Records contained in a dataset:
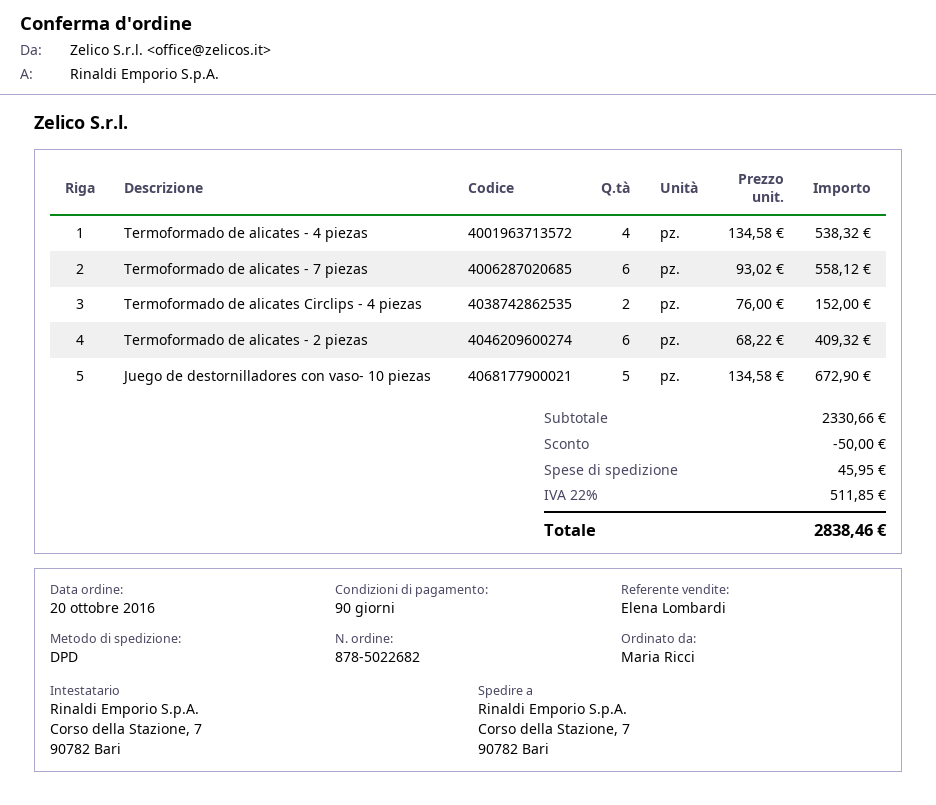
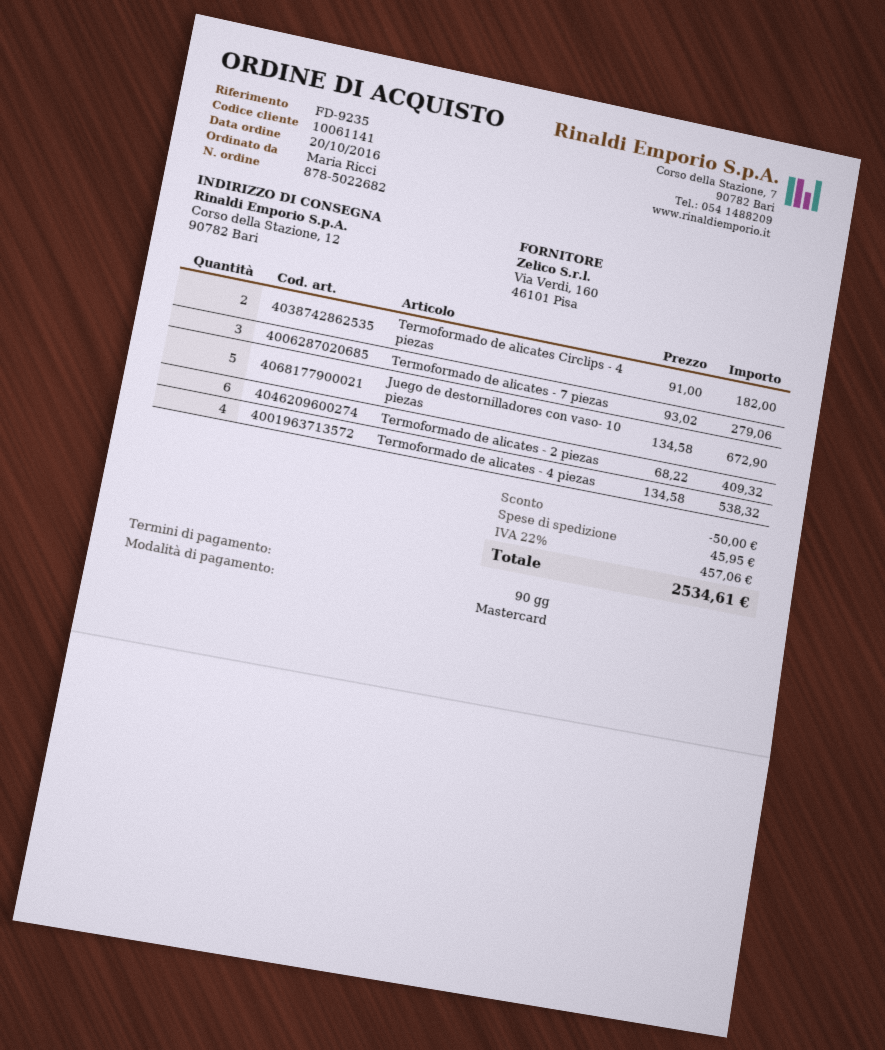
ship to: Corso della Stazione, 7, 90782 Bari -> Corso della Stazione, 12, 90782 Bari
Termoformado de alicates - 7 piezas: 6 x 93.02 = 558.12 -> 3 x 93.02 = 279.06
Termoformado de alicates Circlips - 4 piezas: 2 x 76.00 = 152.00 -> 2 x 91.00 = 182.00
tax: 22% = 511.85 -> 22% = 457.06
total: 2838.46 -> 2534.61

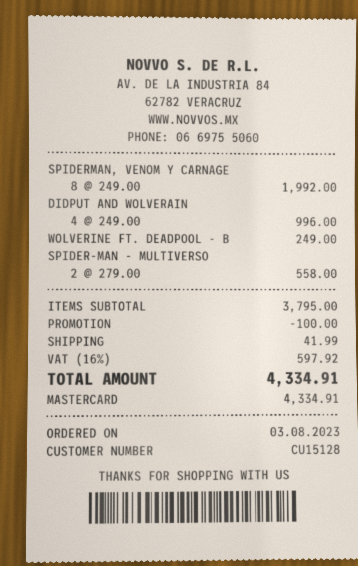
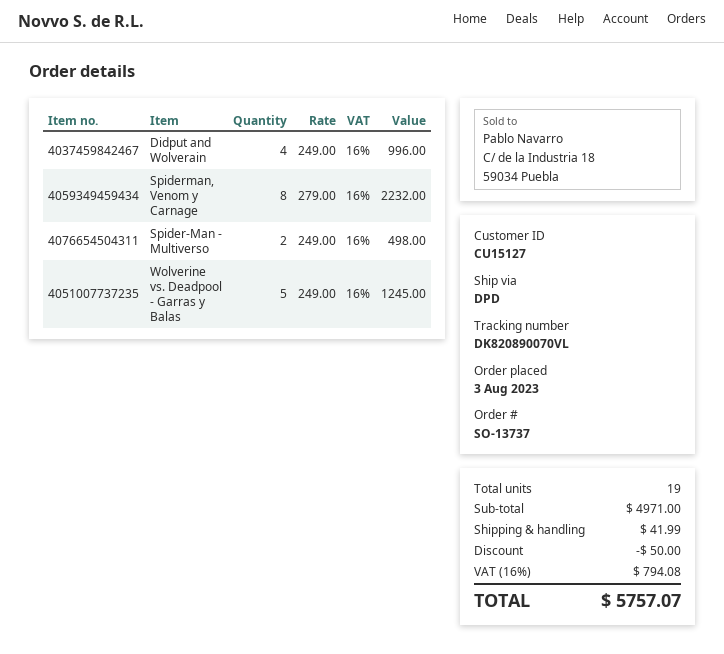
customer number: CU15128 -> CU15127
SPIDERMAN, VENOM Y CARNAGE: 8 x 249.00 = 1992.00 -> 8 x 279.00 = 2232.00
WOLVERINE FT. DEADPOOL - B: 1 x 249.00 = 249.00 -> none
SPIDER-MAN - MULTIVERSO: 2 x 279.00 = 558.00 -> 2 x 249.00 = 498.00
Wolverine vs. Deadpool - Garras y Balas: none -> 5 x 249.00 = 1245.00
subtotal: 3795.00 -> 4971.00
discount: 100.00 -> 50.00
tax: 16% = 597.92 -> 16% = 794.08
total: 4334.91 -> 5757.07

*EXERCISE PROMPT*
With pictures omitted, reproduce exactly the lines from the line containing "tax: 22% = 511.85 -> 22% = 457.06" through the end of the data above.

*EXERCISE ANSWER*
tax: 22% = 511.85 -> 22% = 457.06
total: 2838.46 -> 2534.61

customer number: CU15128 -> CU15127
SPIDERMAN, VENOM Y CARNAGE: 8 x 249.00 = 1992.00 -> 8 x 279.00 = 2232.00
WOLVERINE FT. DEADPOOL - B: 1 x 249.00 = 249.00 -> none
SPIDER-MAN - MULTIVERSO: 2 x 279.00 = 558.00 -> 2 x 249.00 = 498.00
Wolverine vs. Deadpool - Garras y Balas: none -> 5 x 249.00 = 1245.00
subtotal: 3795.00 -> 4971.00
discount: 100.00 -> 50.00
tax: 16% = 597.92 -> 16% = 794.08
total: 4334.91 -> 5757.07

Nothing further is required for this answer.